The query on page A that takes 7 seconds to run with pdo, but ~0.0007 in phpmyadmin :
SELECT DISTINCT(pairs)
FROM ticks
Every heavy computations after this first query takes ~0.5 seconds total most of the time since I indexed datetime.
However, it sometimes takes between 25 and 35 times longer to run for unknown reasons. This is the query that is used (a loop runs it 100 times) :
SELECT datetime, price
FROM ticks
WHERE datetime <= DATE_SUB(NOW(),INTERVAL 1 MINUTE)
AND pairs = \''.$data['pairs'].'\'
ORDER BY datetime DESC
LIMIT 1
I'm not going further into explaining page B because this page is less critical for me and I'm comfortable with the avg execution time related to the number of operations made on this page. My only interrogation is the wide range of execution times that can occur here too.
Questions:
1-How can the execution time differences be so wide, how can I have my pages running in under 1 sec, as it happens sometimes ? My sql queries are extremely simple and fast on the database alone. I believe the db and the php server is located on the same machine.
In particular, I'm wondering why a query would run 10,000 slower with pdo than with phpmyadmin. 7/0.0007 being 10k, there has to be a huge problem here.
Indexing pairs is not changing anything.
2-Have you seen anything incorrect in what I explained that could lead to a fix and improvement of performances? Do you have particular advises to have increased performance in the presented case? For instance, I've been wondering if MyISAM was efficient in my case (I believe so).
There is essentially no reason to use MyISAM any more, especially for performance.
7 seconds is terrible for a page load. How much of that is MySQL actions? Add some timers in the code. This will find out which query is the slowest and let's improve it. (I would guess that one unnecessarily slow query is at the root of your problem.)
"~0.0007" smells like the Query Cache kicked in and it did not really execute the query. I ignore that.
With MyISAM, INSERTs block SELECTs. That could explain the troubles during the insert part of the day.
The table is confusing -- you have a TIMESTAMP (resolution to second), yet there is a "daily_volume" which sounds like a resolution to the "day".
I see TEXT. How long are the rows? If less than 255, use VARCHAR, not TEXT. That would allow you to add INDEX(pairs), which allowSELECT DISTINCT(pairs) FROM ticks to run a lot faster.
But, instead of that index, add INDEX(pairs, datetime) in order to make the second SELECT run much faster.
Shrinking the table size will help some in speed. (By some, I mean anywhere between 10% and 10x, depending on a lot of factors.)
Your decimal sizes are excessive. Find the worst (probably BRKA) and shrink the m,n of DECIMAL(m,n). Currently you are using 9 and 15 bytes for those two columns. You might consider FLOAT (4 bytes, ~7 significant digits) or DOUBLE (8 bytes, ~16 digits).
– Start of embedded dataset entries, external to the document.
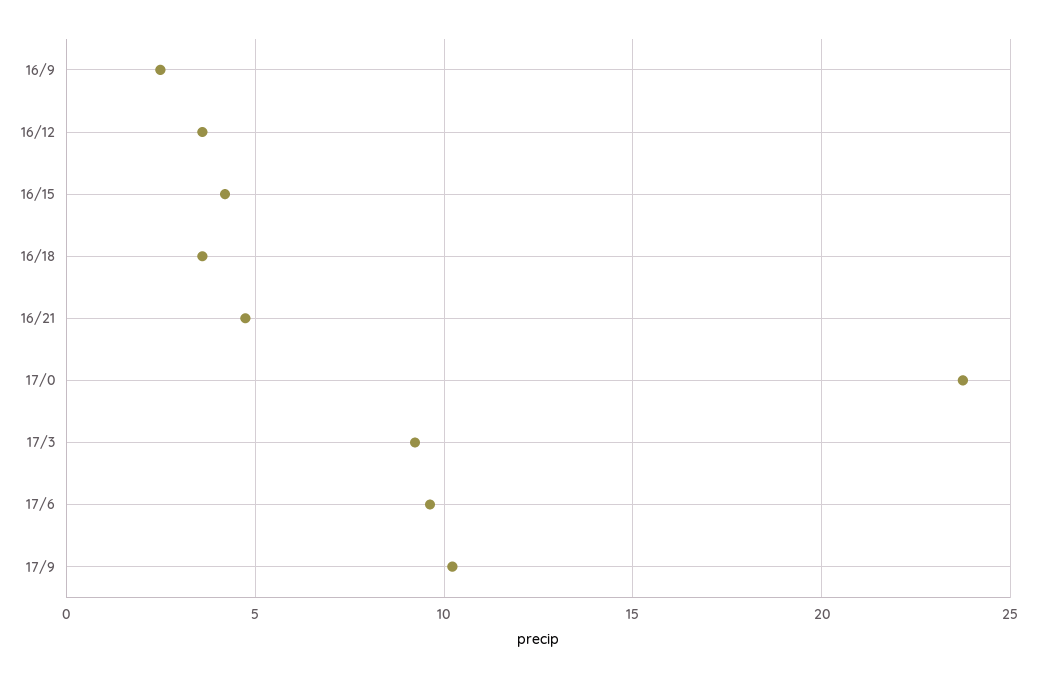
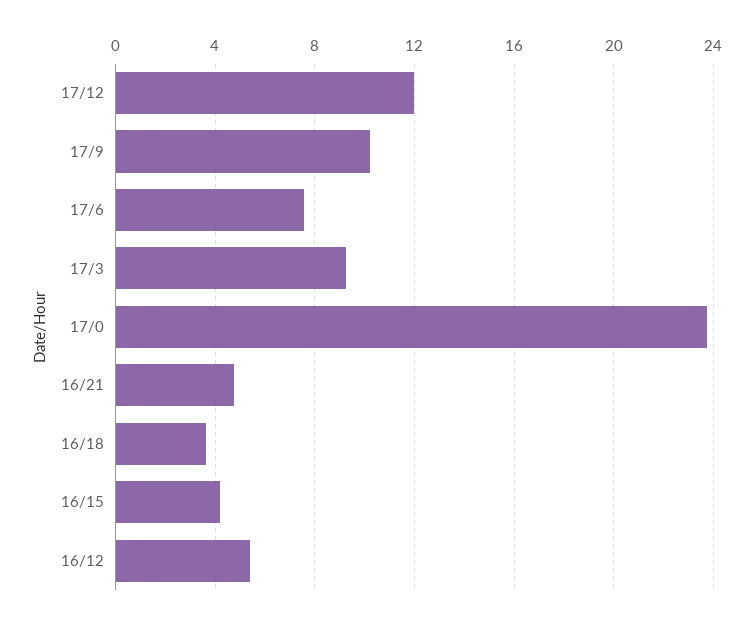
16/9: 2.5 -> none
16/12: 3.5 -> 5.5
17/6: 9.5 -> 7.5
17/12: none -> 12

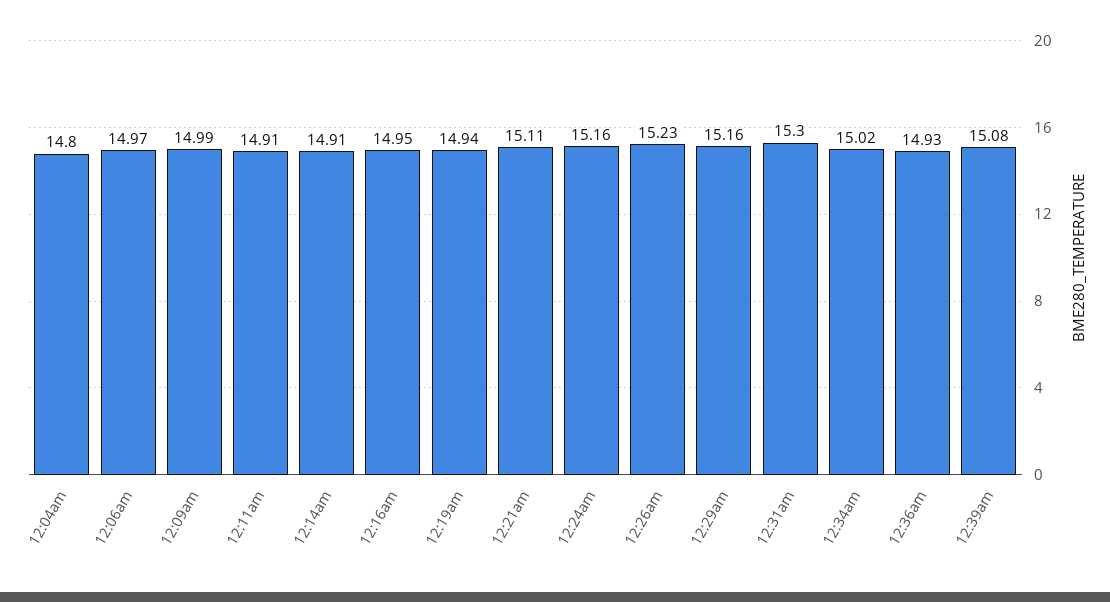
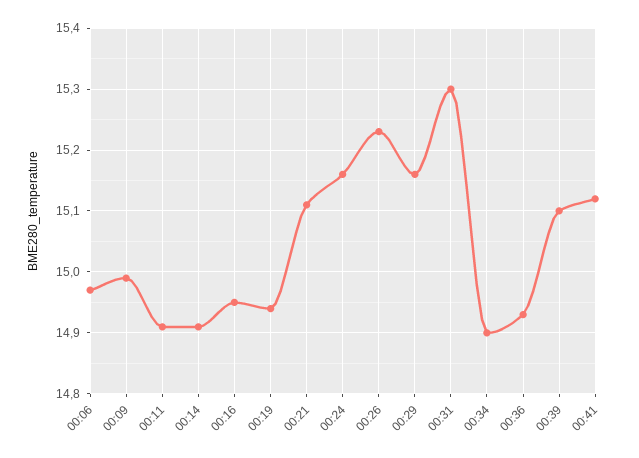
12:04am: 14.8 -> none
12:34am: 15.02 -> 14.9
12:39am: 15.08 -> 15.1
00:41: none -> 15.12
See my notes on converting to InnoDB . Be aware that the disk footprint might double or triple. (Yes this is an advantage of MyISAM.)
Consider whether some other column (or combination of columns) is unique. If you have such, jetison the column primary and make that column(s) the PRIMARY KEY. If it happens to be (pairs, datetime), then that will give a further performance boost to some queries.
"Indexing pairs is not changing anything." -- Since you can't index a TEXT column without using "prefixing" and prefixing is virtually useless, I am not surprised.
Could you show me a sample of the data? I am not familiar with what a "pair" is.
An index starting with TIMESTAMP or DATETIME is rarely useful; get rid of it unless you have another query that benefits from it.
As for the Query Cache -- size should be no more than 50M. Does the data not change for 23 hours of the day, then there is a flurry of inserts? This would be a good case for using the QC. (Most production servers are better off turning it OFF.) Going above 50M may slow down performance.
After you have addressed most of my suggestions, some other issues may bubble to the surface. That is, I expect you to come back with another Question to finish improving the performance for your app.
How can the execution time differences be so wide, how can I have my pages running in under 1 sec, as it happens sometimes ? My sql queries are extremely simple and fast on the database alone.
It's impossible to answer this question with any degree of certainty without analyzing your platform, monitoring the performance each component, reviewing the code and all the queries, etc. This is way beyond the scope of SO.
What can be said is:
It's unlikely that it has anything to do with PDO itself (or PHPMyAdmin for that matter)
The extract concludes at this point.